Five of the non-golfers toured the Ring of Kerry on Monday to take in the breathtaking scenery the county has to offer. One of the highlights was a stop at a sheep herding exhibition.
Who knew there were so many different kinds of sheep?
The border collies never took their eyes off of the sheep even during the pre-herding talk.
The dogs were nothing short of amazing, and one of my fellow travelers said the demonstration made her realize that her own dog wasn’t very bright in comparison. Here’s a little sample from our visit. I tried to download a longer video, but wasn’t able to at the hotel. Watch the action up at the top of the screen.
I wish I could smuggle one of these dogs home in my carry on. They’d be handy for herding Studly.
Don’t worry, I’m not drinking double. I ordered a Black and Tan (half Smithwick’s, half Guinness) at Ballybunion today, but had to choose between having it in a Smithwick’s glass or a Guinness glass. I chose the former, but a friend ordered the latter, so I borrowed his glass for demonstration purposes only. Okay, maybe I took a sip.
I forgot to add a toast to yesterday’s blog, so I’ll try to find a good one.
Studly Doright was tired of getting rained on, so instead of venturing out with the group last evening we opted to have dinner in our hotel’s pub, The Punchbowl Bar.
I perused the beer list and asked about a draft called Crean’s. As luck would have it the barkeep said it was brewed locally in Dingle, and she had one remaining glass with the beer’s name on it. Apparently people steal the Crean’s glasses! I promised I wouldn’t abscond with the bar ware and soon I was sipping this lovely little lager.
It’s a good thing I’m walking a bazillion miles a day or I’d be unable to wear any of the clothes I packed.
Studly Doright and his golf buddies played the beautiful course at Old Head on Sunday, not far from where the Lusitania was sunk off the coast of Ireland in 1915, having been torpedoed by German forces.
The course, according to Studly, featured an abundance of hazards and a flair for the dramatic.

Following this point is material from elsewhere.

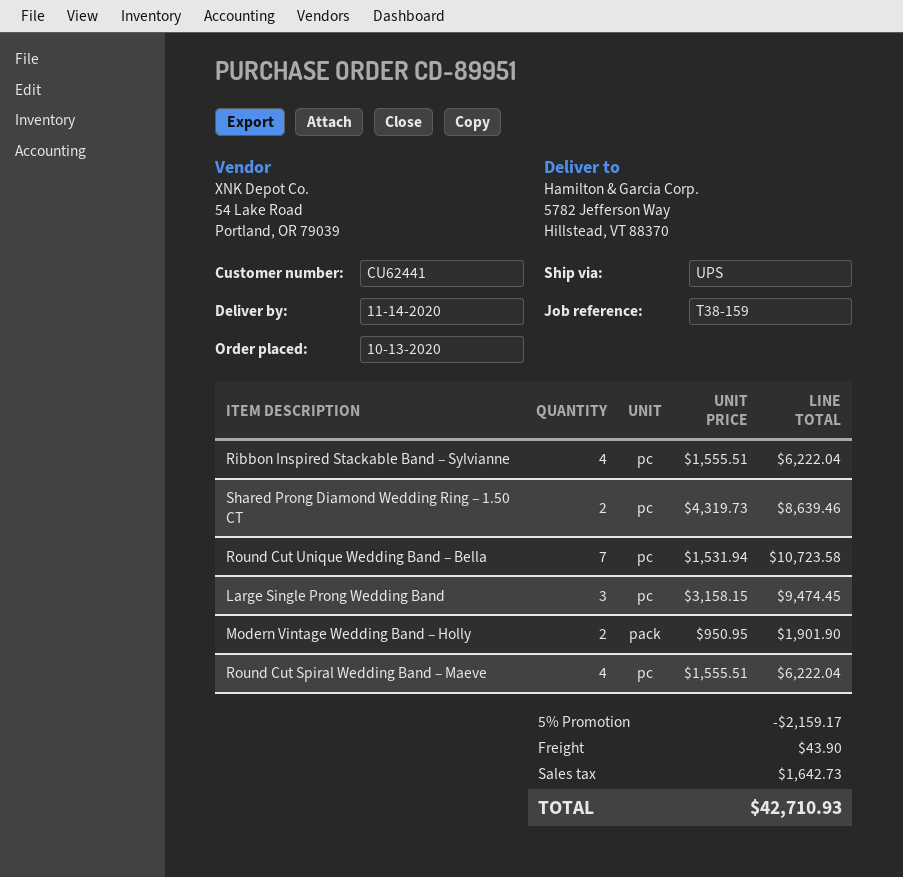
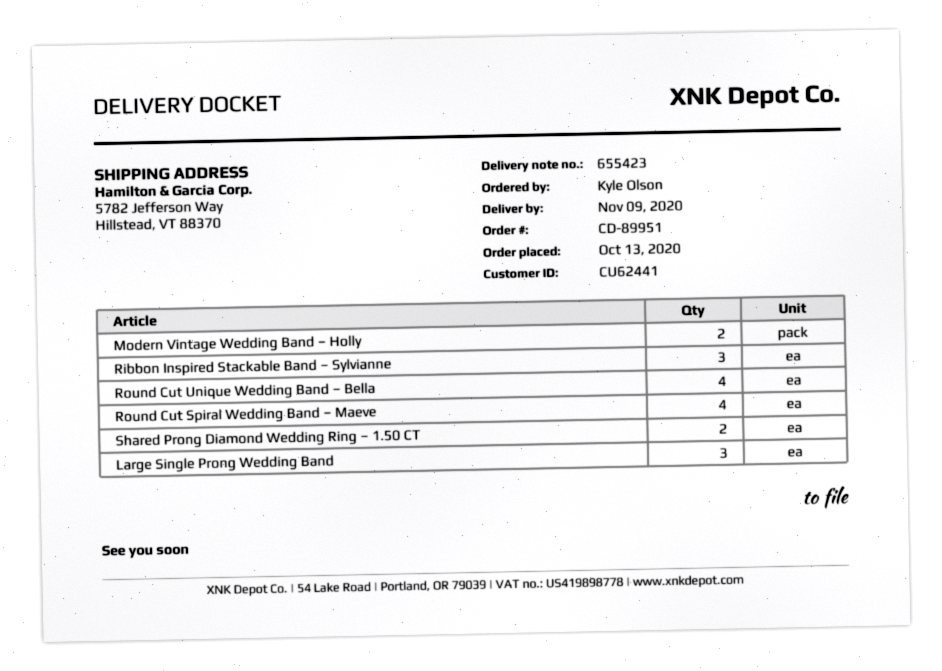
delivery date: 2020-11-14 -> 2020-11-09
Ribbon Inspired Stackable Band – Sylvianne: 4 -> 3
Round Cut Unique Wedding Band – Bella: 7 -> 4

All along the fairways signs advised players to abandon any balls that fell too close to the cliffs lest players find themselves tumbling down the rocks into the Atlantic. I’m pleased to report that all eight men returned safely to the clubhouse.
Another fine Irish brew, Smithwick’s, or “Smitticks,” as the locals say, was my pick on the fourth day of our trip. This pint was touted as being the finest in the land by the waiter who took my order. I impressed him with my spot on pronunciation, and told him that beer had become my second language.

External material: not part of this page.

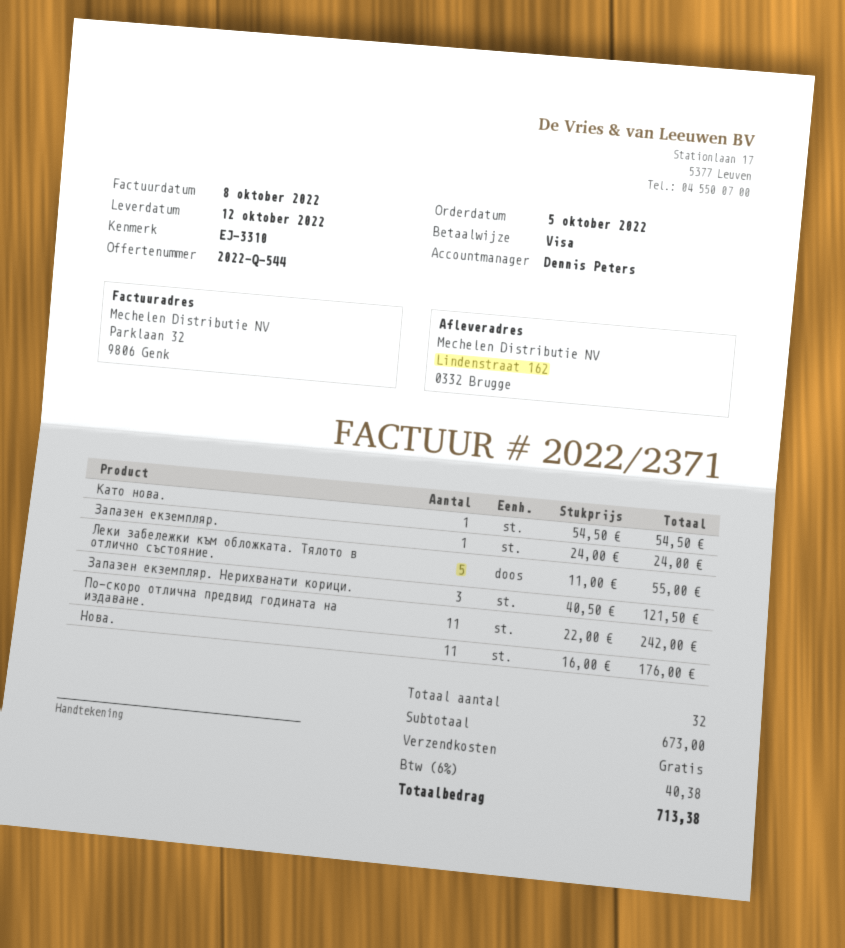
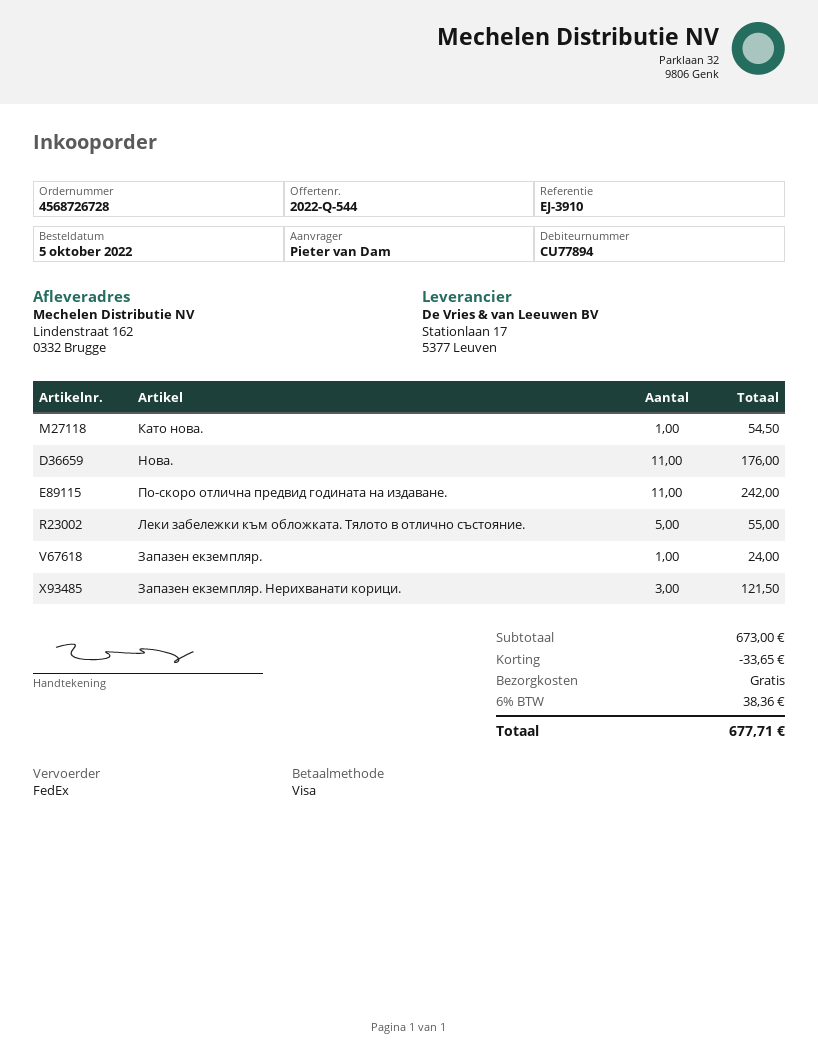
reference: EJ-3310 -> EJ-3910
discount: none -> 33.65
tax: 6% = 40.38 -> 6% = 38.36
total: 713.38 -> 677.71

Yesterday we dropped the golfers off at Tralee Golf Club and then five of us non-golfers went on a scenic drive to Dromore Point, the westernmost point in Europe, with a stop in the fishing village of Dingle.
It was like driving through heaven.
My photos take forever to upload here, so these will have to suffice for now.

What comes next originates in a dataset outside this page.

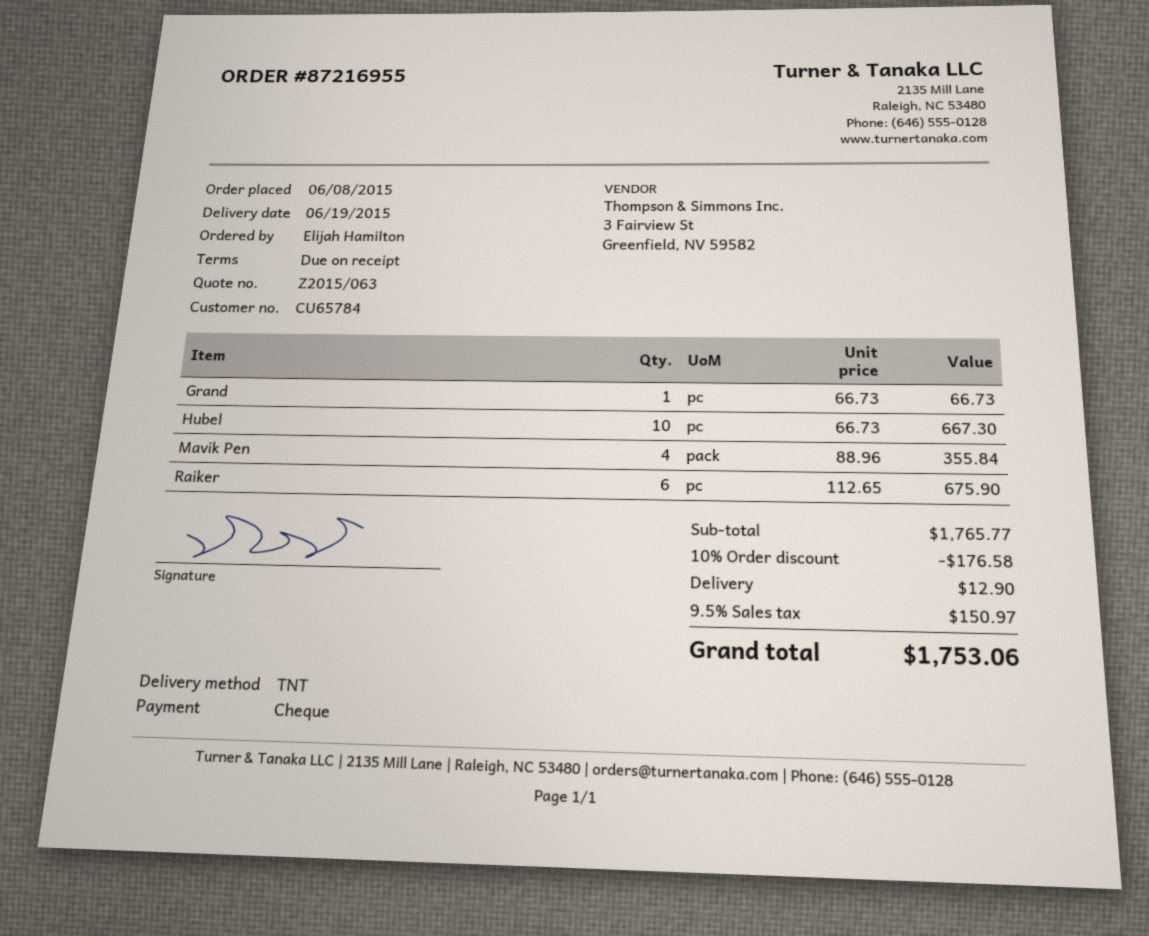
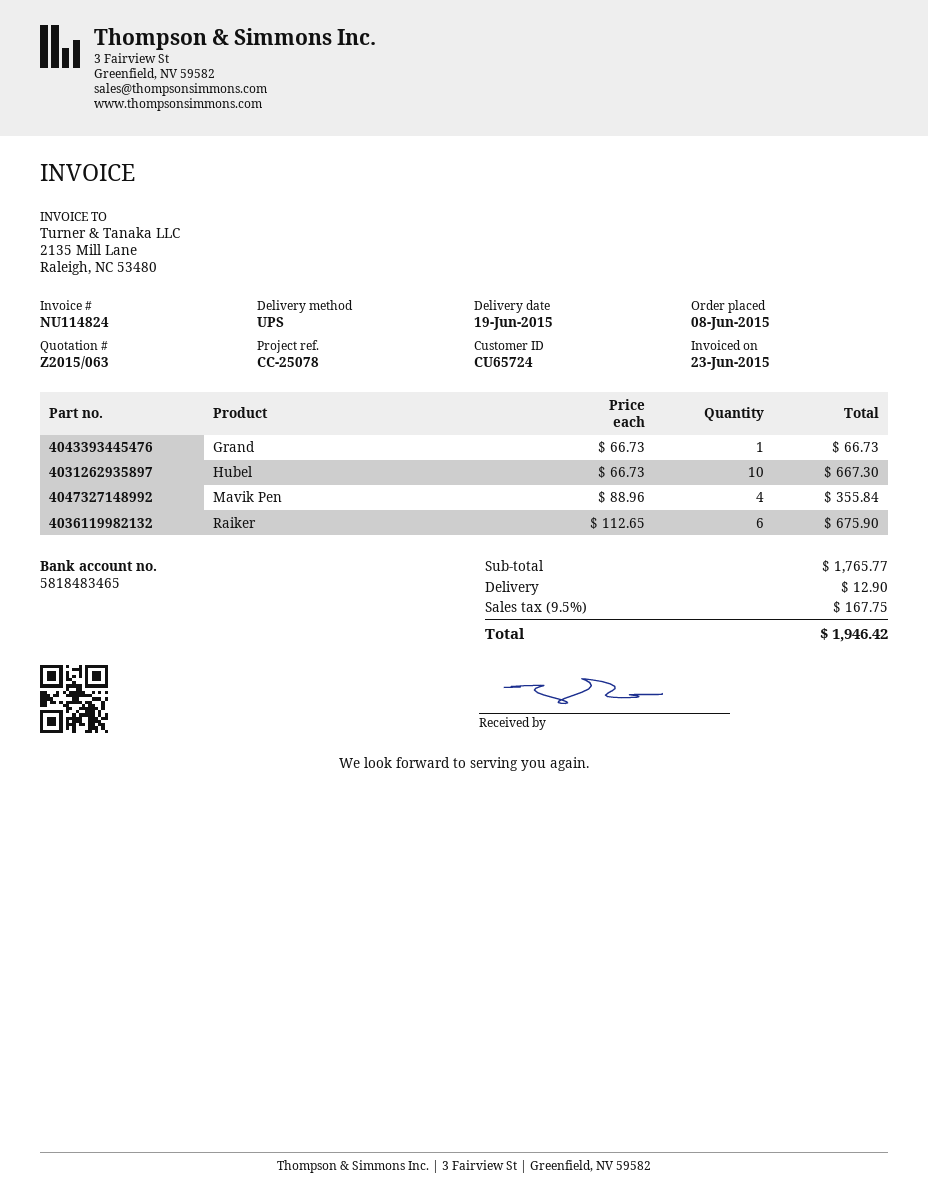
customer number: CU65784 -> CU65724
shipping method: TNT -> UPS
discount: 10% = 176.58 -> none
tax: 9.5% = 150.97 -> 9.5% = 167.75
total: 1753.06 -> 1946.42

After a day of riding a tour bus and touring the Muckross House near Killarney, several of us found a small pub and enjoyed a locally brewed beer. I had the Killarney pilsner. It was lip-smacking good!
Here’s another Irish toast befitting the occasion:
I wish you health, I wish you well, and happiness galore.
I wish you luck for you and friends; what could I wish you more?
May your joys be as deep as the oceans, your troubles as light as its foam.
And may you find, sweet peace of mind, where ever you may roam.